- [MATERIAL FOR THE TASK]:
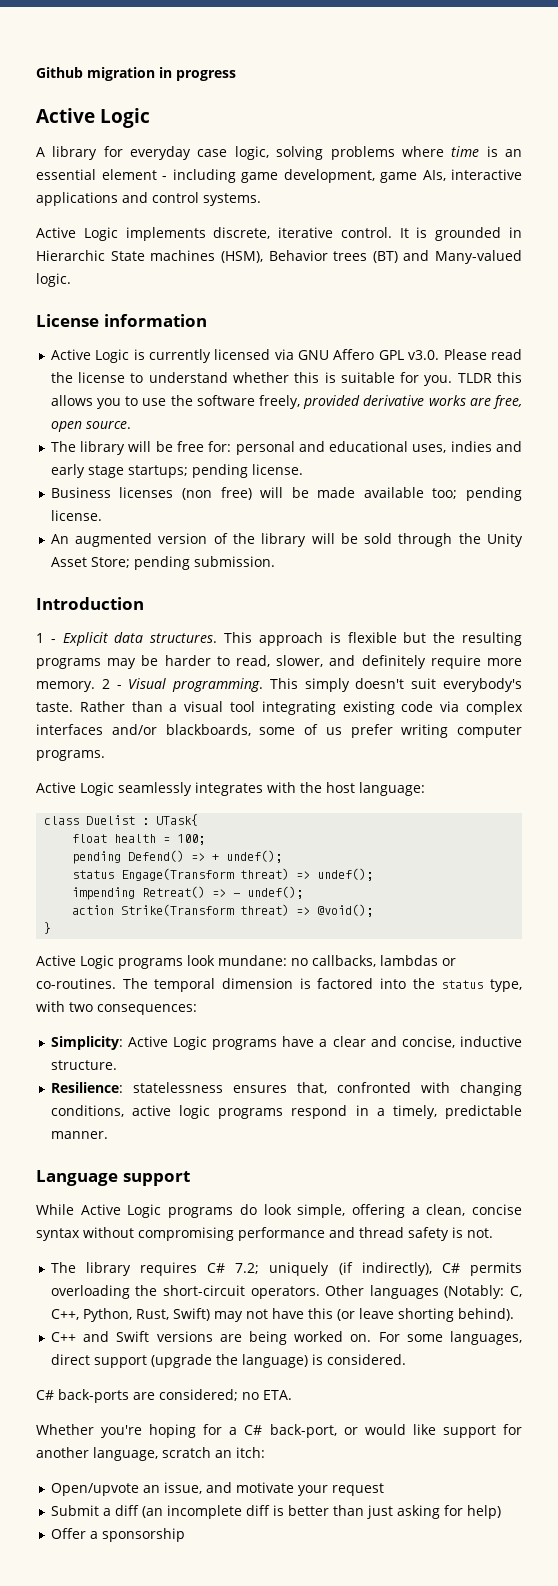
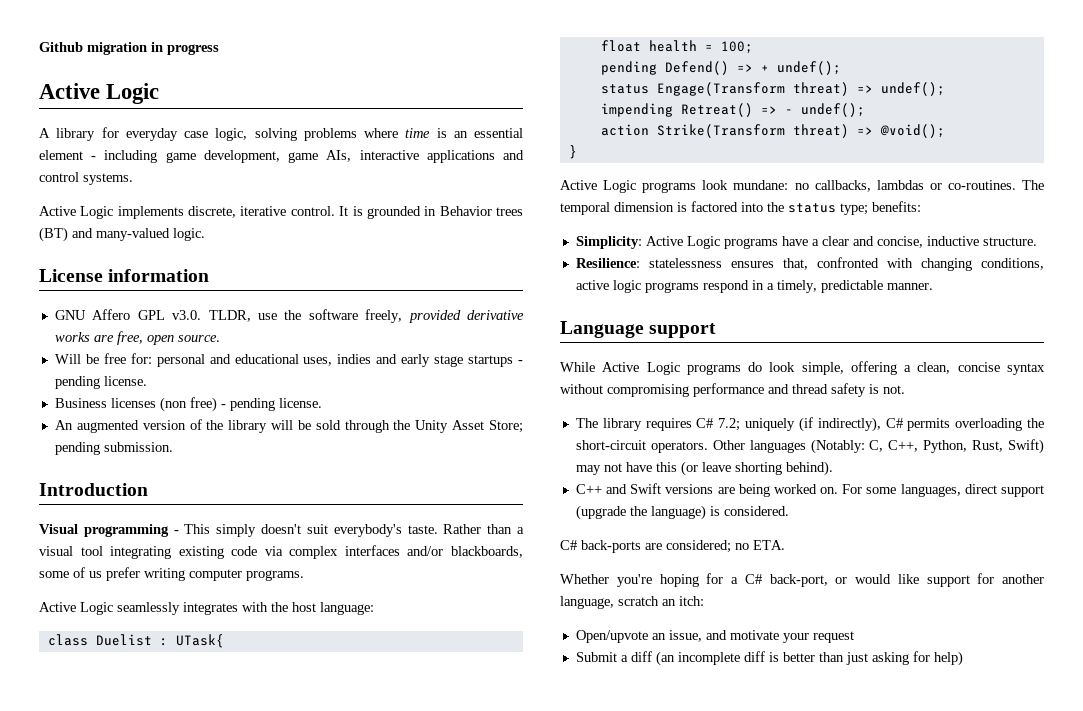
- It is grounded in Hierarchic State machines (HSM), Behavior trees (BT) and Many-valued logic.
+ It is grounded in Behavior trees (BT) and many-valued logic.
- Active Logic is currently licensed via GNU Affero GPL v3.0. Please read the license to understand whether this is suitable for you. TLDR this allows you to use the software freely, provided derivative works are free, open source.
+ GNU Affero GPL v3.0. TLDR, use the software freely, provided derivative works are free, open source.
- The library will be free for: personal and educational uses, indies and early stage startups; pending license.
+ Will be free for: personal and educational uses, indies and early stage startups - pending license.
- Business licenses (non free) will be made available too; pending license.
+ Business licenses (non free) - pending license.
- 1 - Explicit data structures. This approach is flexible but the resulting programs may be harder to read, slower, and definitely require more memory. 2 - Visual programming. This simply doesn't suit everybody's taste.
+ Visual programming - This simply doesn't suit everybody's taste.
- The temporal dimension is factored into the status type, with two consequences:
+ The temporal dimension is factored into the status type; benefits:
- Offer a sponsorship

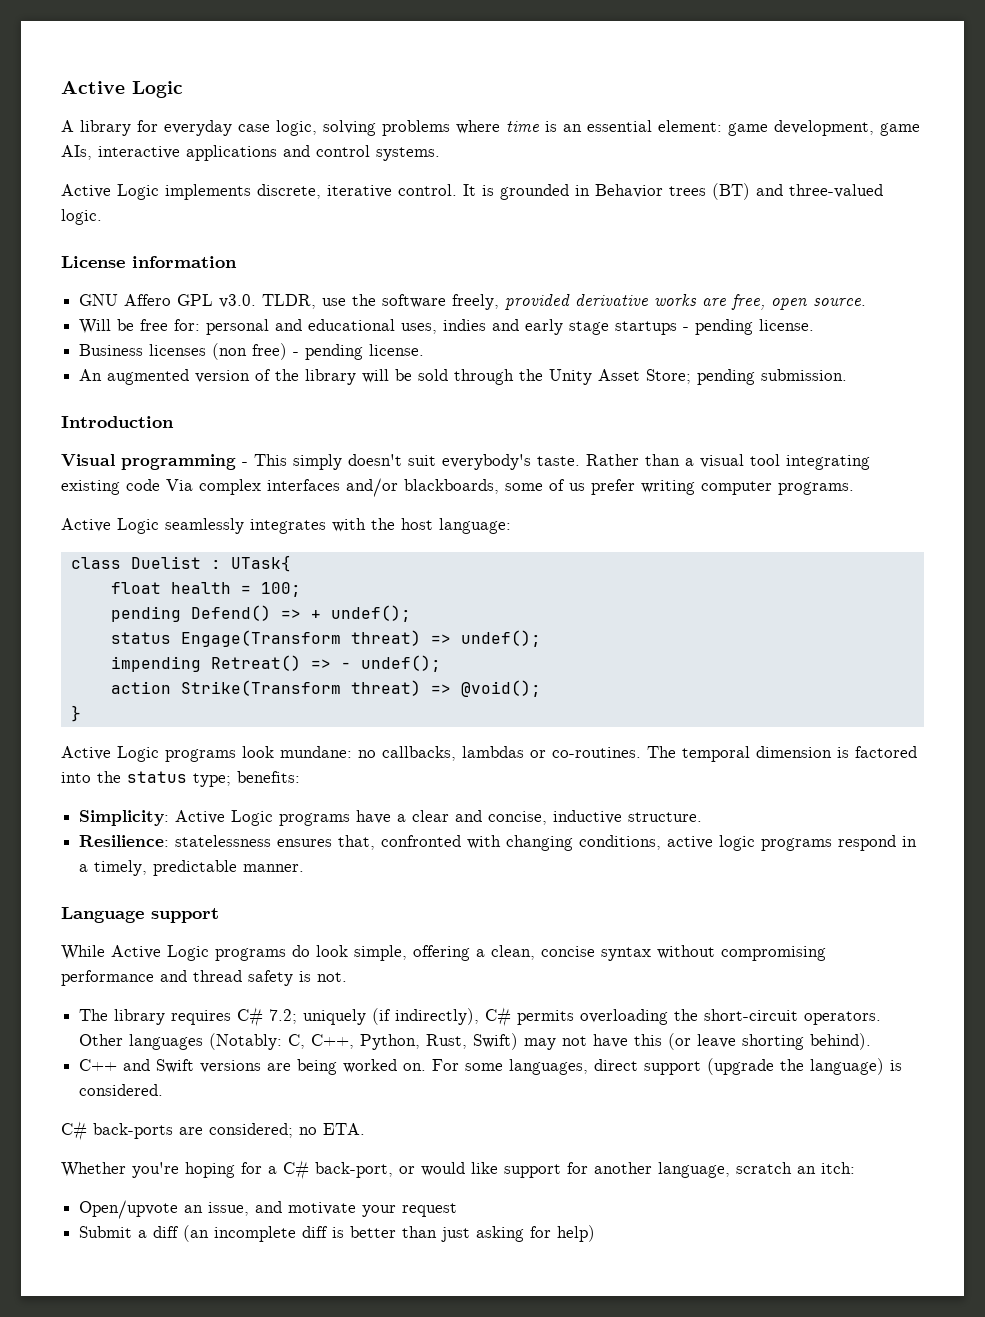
- Github migration in progress
- A library for everyday case logic, solving problems where time is an essential element - including game development, game AIs, interactive applications and control systems.
+ A library for everyday case logic, solving problems where time is an essential element: game development, game AIs, interactive applications and control systems.
- It is grounded in Behavior trees (BT) and many-valued logic.
+ It is grounded in Behavior trees (BT) and three-valued logic.
- Rather than a visual tool integrating existing code via complex interfaces and/or blackboards, some of us prefer writing computer programs.
+ Rather than a visual tool integrating existing code Via complex interfaces and/or blackboards, some of us prefer writing computer programs.

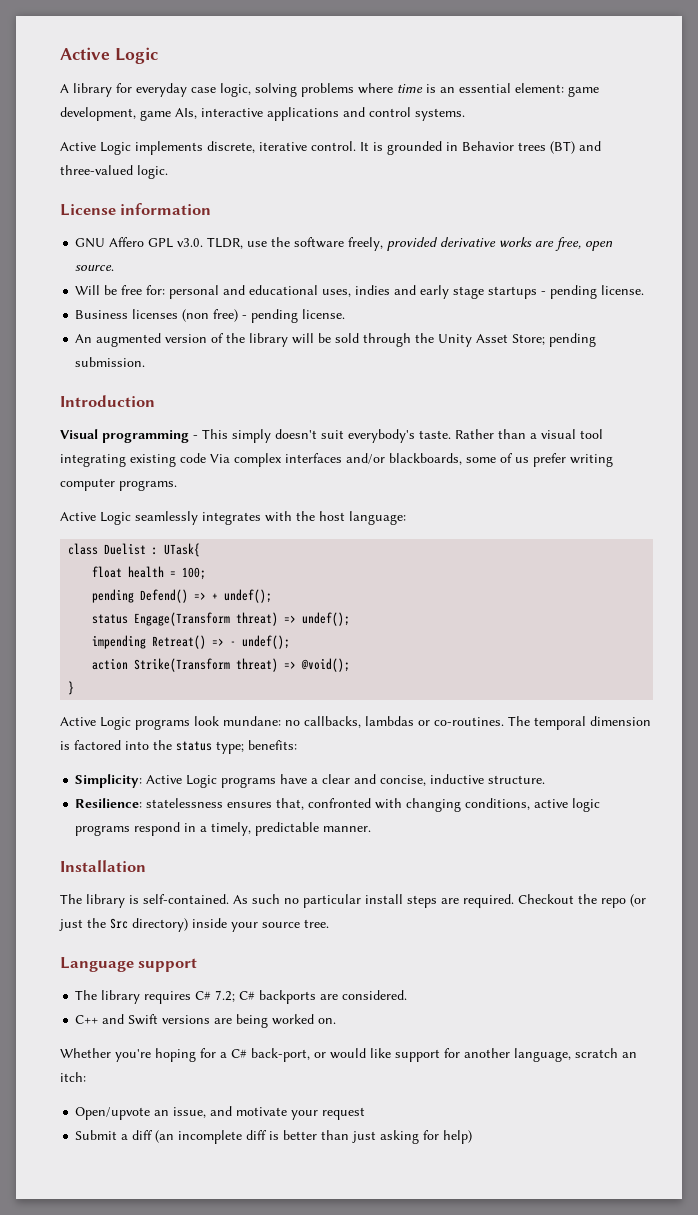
+ Installation
+ The library is self-contained. As such no particular install steps are required. Checkout the repo (or just the Src directory) inside your source tree.
  Language support
- While Active Logic programs do look simple, offering a clean, concise syntax without compromising performance and thread safety is not.
- The library requires C# 7.2; uniquely (if indirectly), C# permits overloading the short-circuit operators. Other languages (Notably: C, C++, Python, Rust, Swift) may not have this (or leave shorting behind).
+ The library requires C# 7.2; C# backports are considered.
- For some languages, direct support (upgrade the language) is considered.
- C# back-ports are considered; no ETA.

- [PROBLEM TO WORK ON]: Filter the records, keeping only lines that contain "requires", and show those lines.

- [ANSWER BOX]:
- The library requires C# 7.2; uniquely (if indirectly), C# permits overloading the short-circuit operators. Other languages (Notably: C, C++, Python, Rust, Swift) may not have this (or leave shorting behind).
+ The library requires C# 7.2; C# backports are considered.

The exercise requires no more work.